### RECORDS FOR THIS TASK

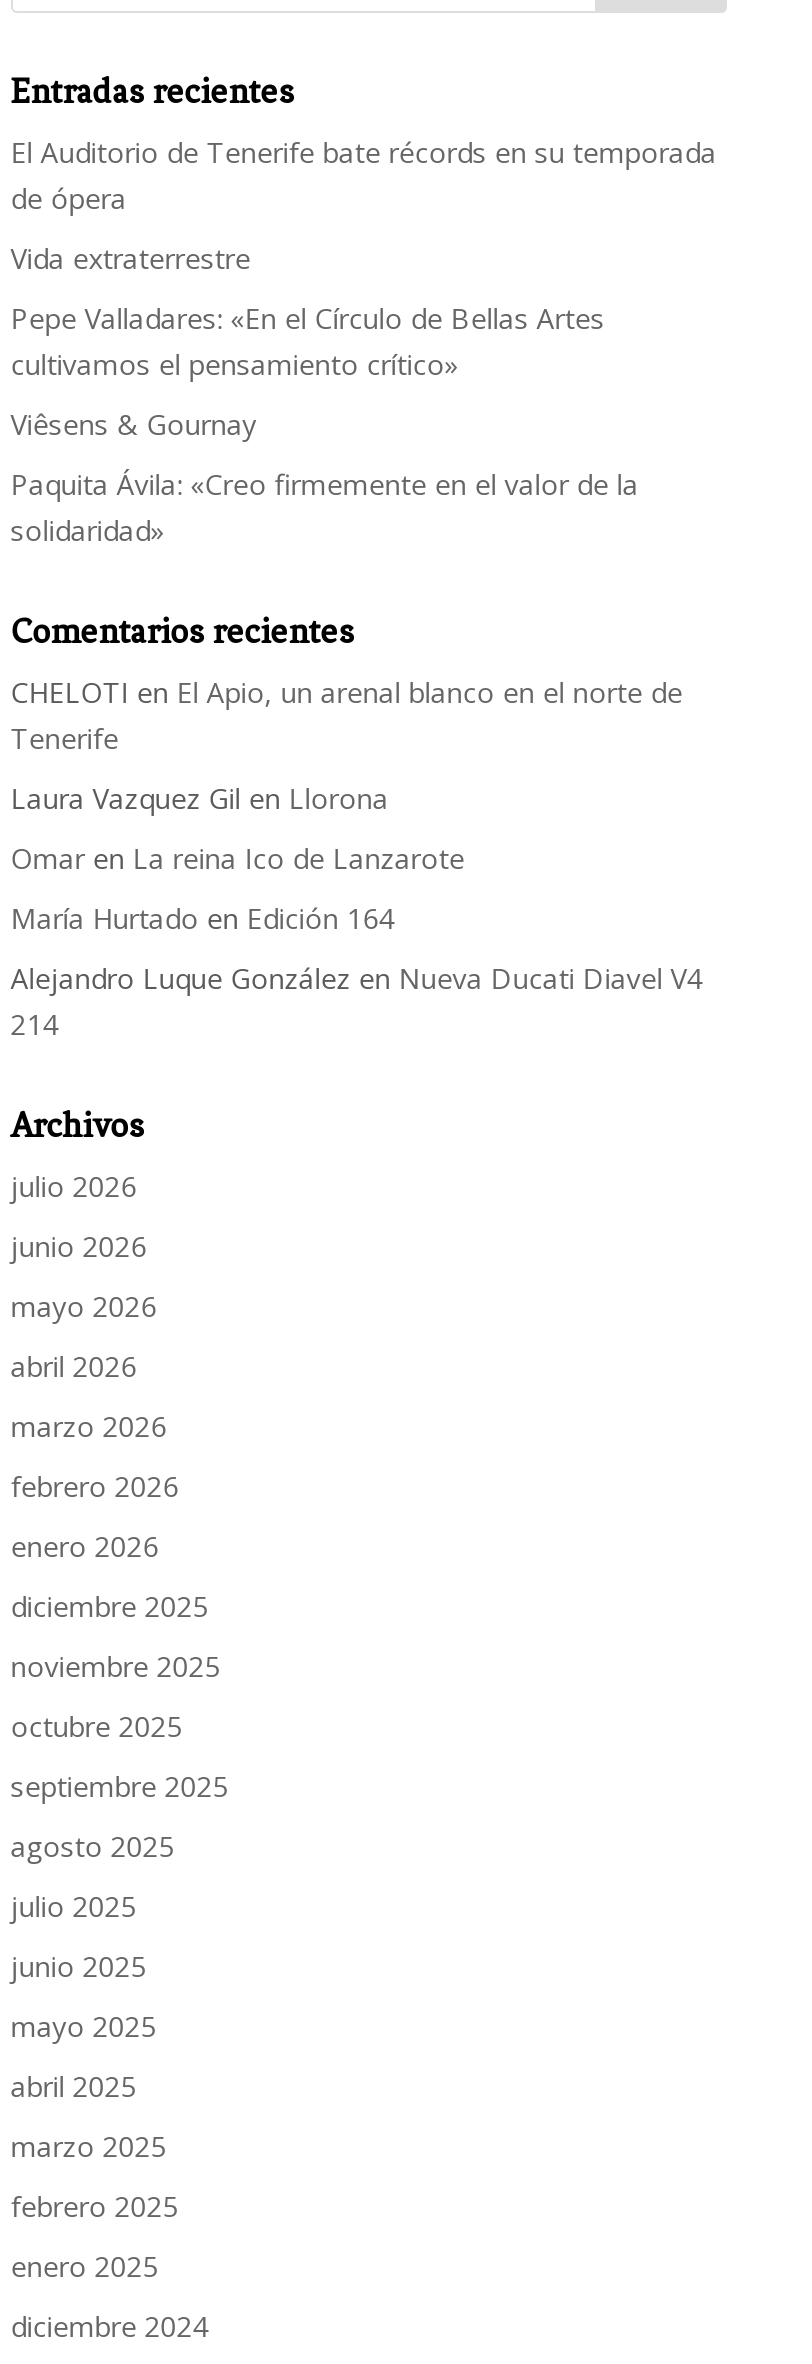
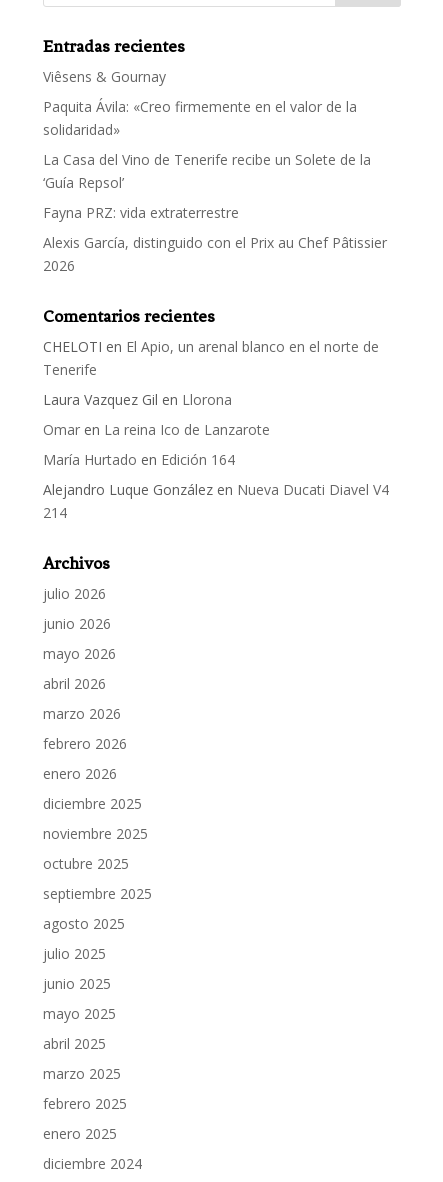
- El Auditorio de Tenerife bate récords en su temporada
- de ópera
- Vida extraterrestre
- Pepe Valladares: «En el Círculo de Bellas Artes
- cultivamos el pensamiento crítico»

moved up: Viêsens & Gournay | Paquita Ávila: «Creo firmemente en el valor de la | solidaridad»

+ La Casa del Vino de Tenerife recibe un Solete de la
+ ‘Guía Repsol’
+ Fayna PRZ: vida extraterrestre
+ Alexis García, distinguido con el Prix au Chef Pâtissier
+ 2026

### TASK
Copy each line holding the word "Tenerife" from the listing above.

### EXERCISE OUTPUT
- El Auditorio de Tenerife bate récords en su temporada
+ La Casa del Vino de Tenerife recibe un Solete de la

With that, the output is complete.